■ What you are asked to do
Transcribe exactly, please, the line bearing "color: #0f766e ->" and all later lines through the end of the records, with the pictures left out.
Content starts
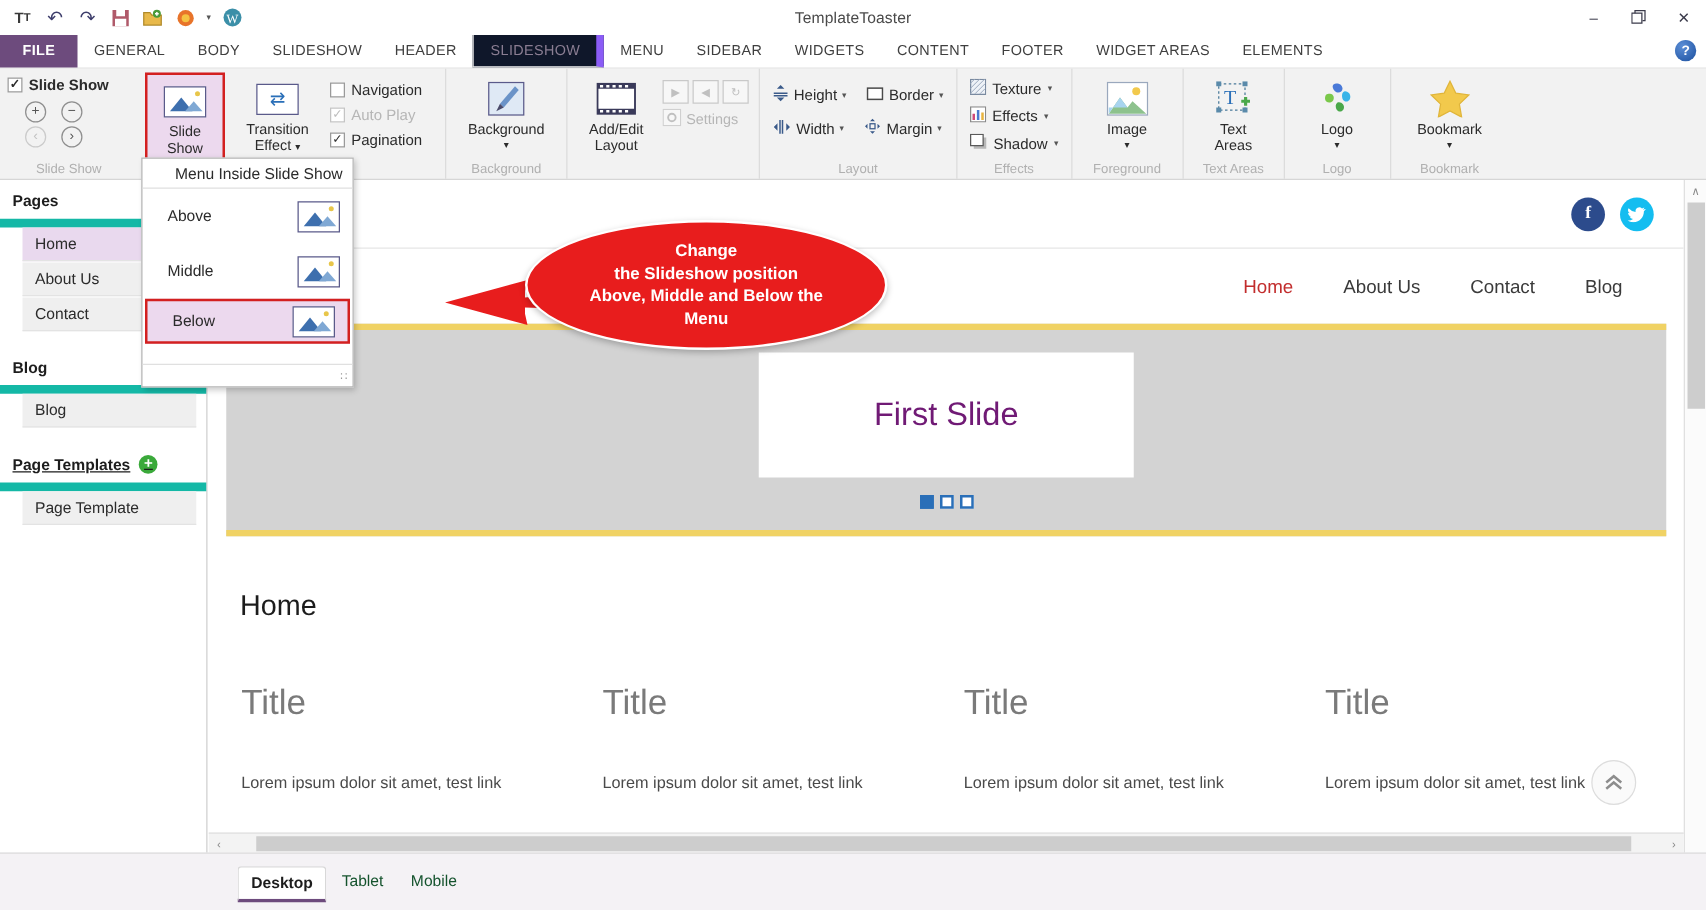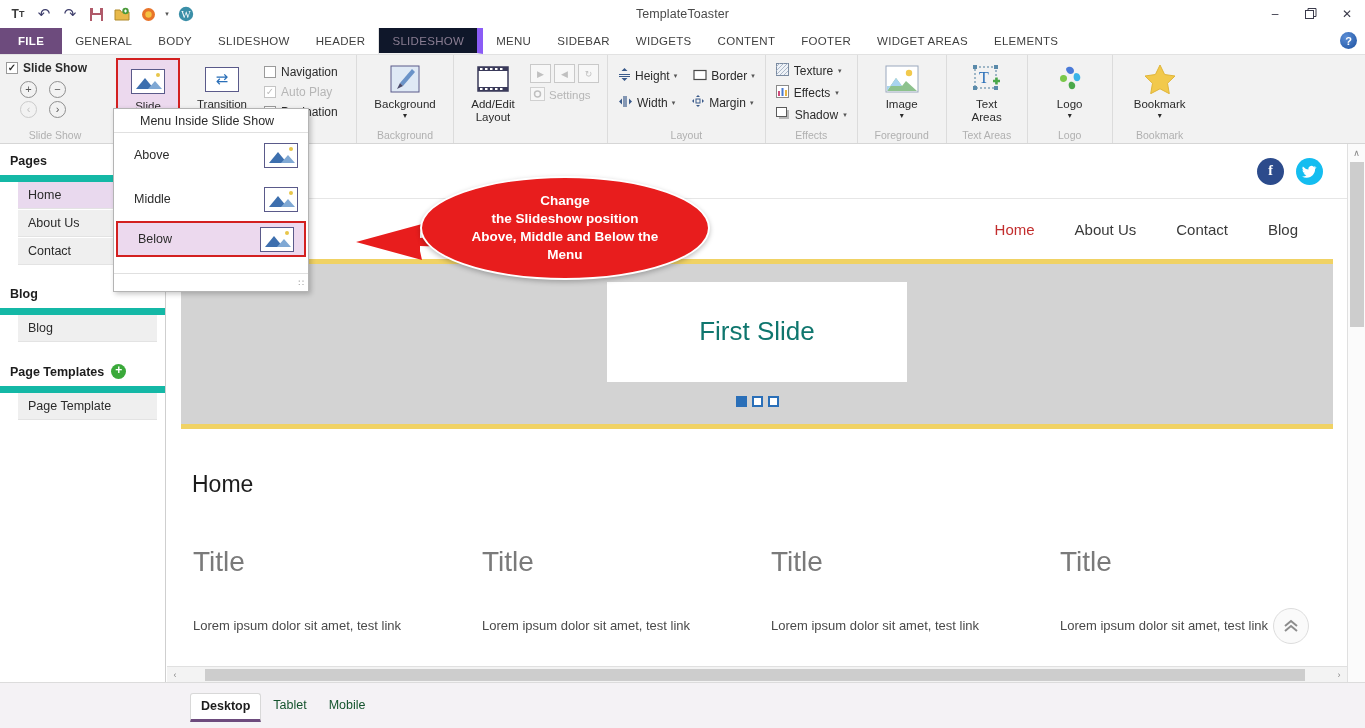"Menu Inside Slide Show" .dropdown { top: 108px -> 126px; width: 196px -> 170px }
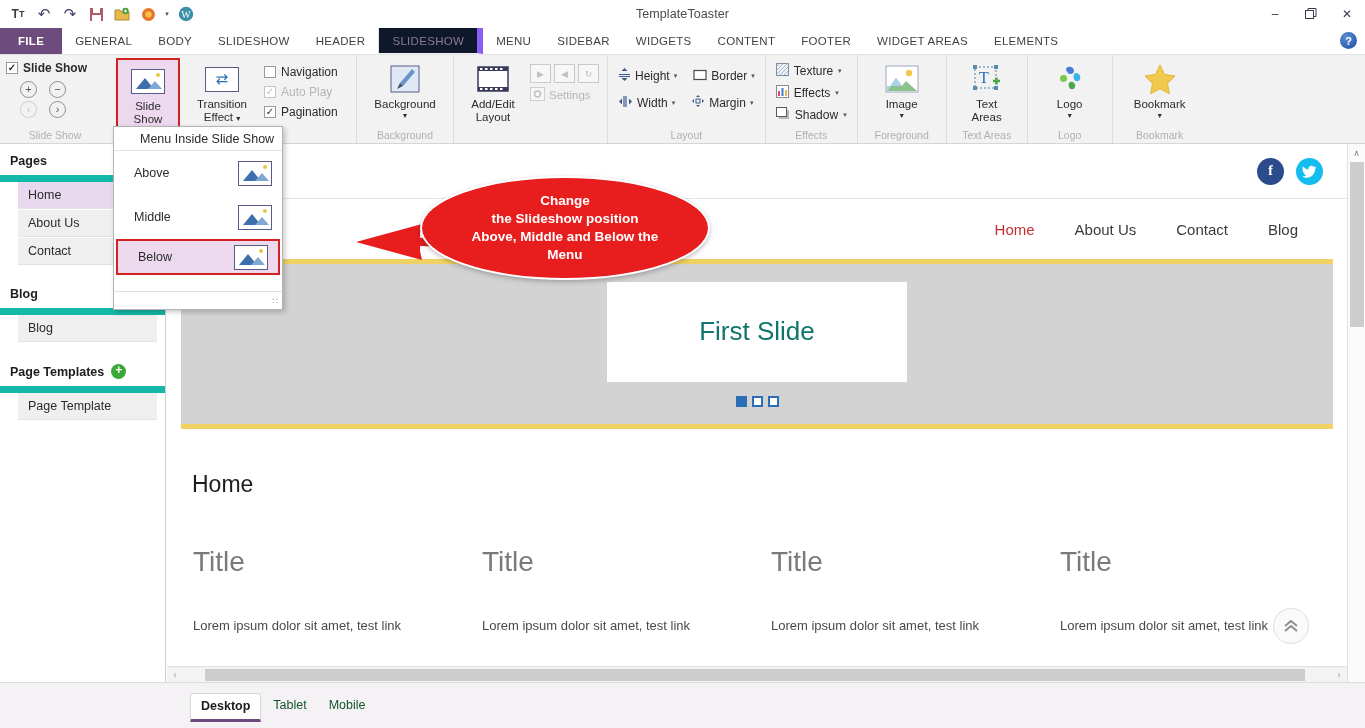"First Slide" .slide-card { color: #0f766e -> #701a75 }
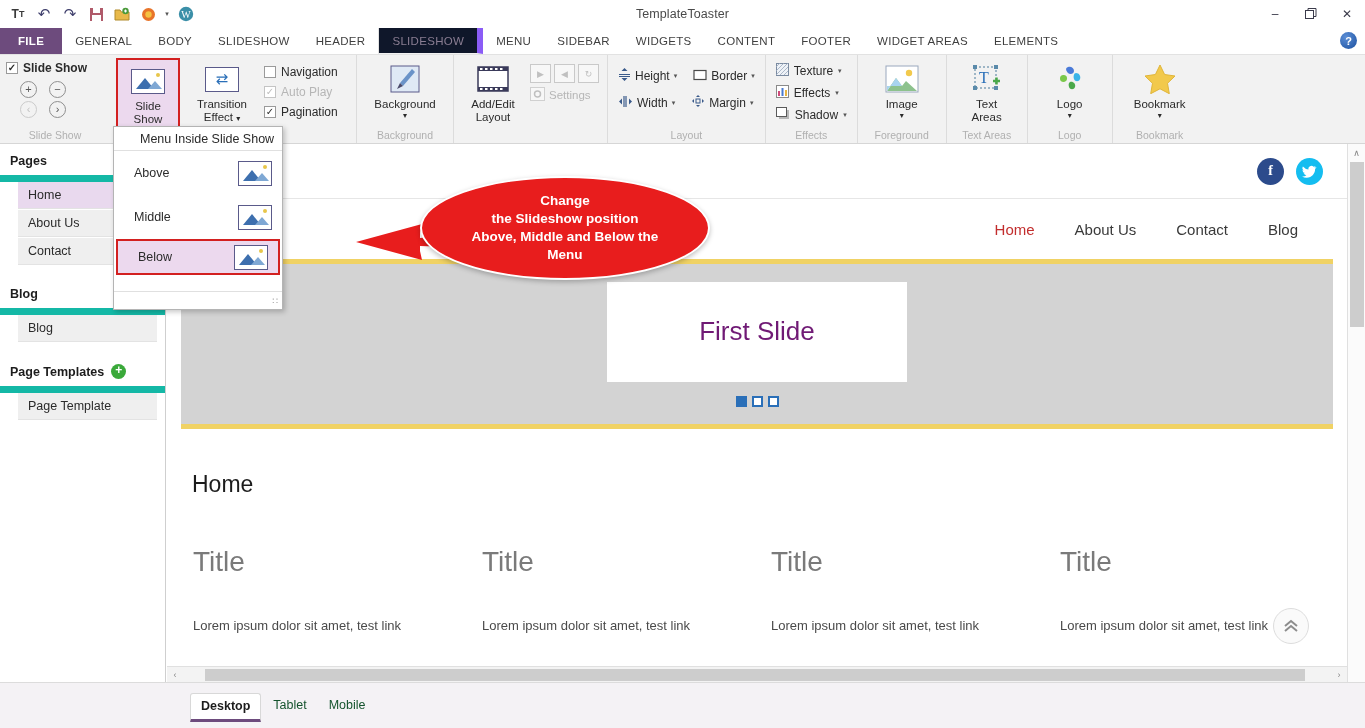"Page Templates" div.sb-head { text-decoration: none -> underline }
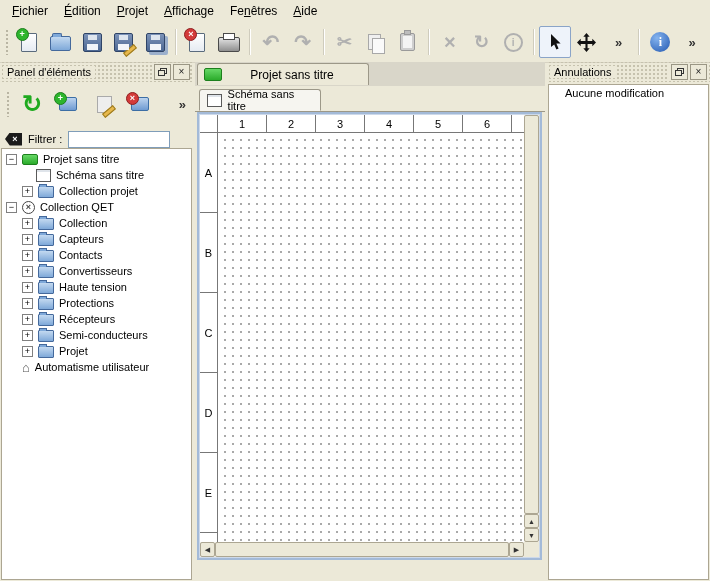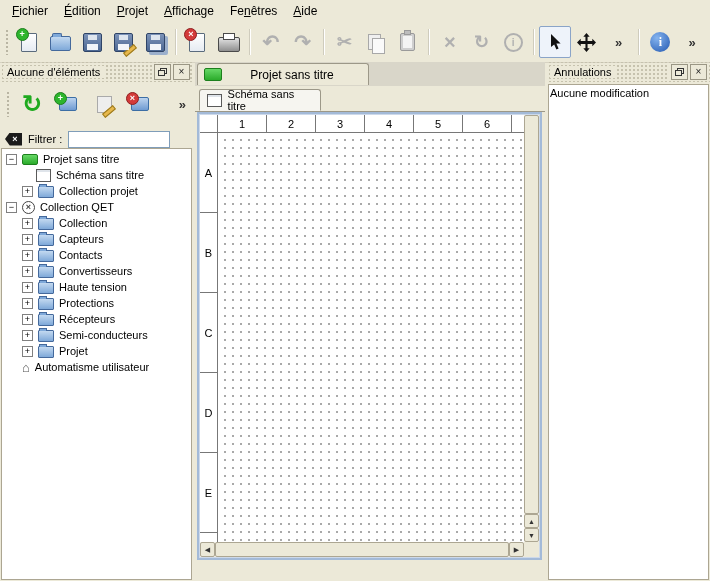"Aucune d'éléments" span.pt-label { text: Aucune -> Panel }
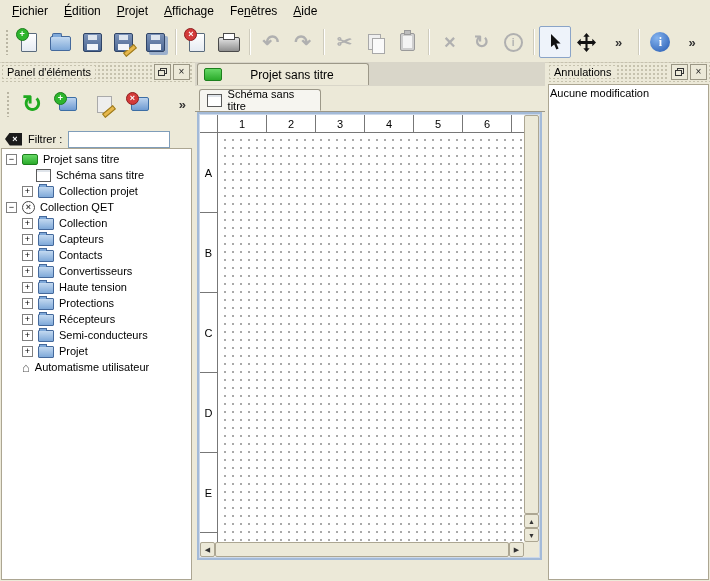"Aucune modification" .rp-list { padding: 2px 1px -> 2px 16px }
Content ends
■ Solution
"First Slide" .slide-card { color: #0f766e -> #701a75 }
"Page Templates" div.sb-head { text-decoration: none -> underline }
"Aucune d'éléments" span.pt-label { text: Aucune -> Panel }
"Aucune modification" .rp-list { padding: 2px 1px -> 2px 16px }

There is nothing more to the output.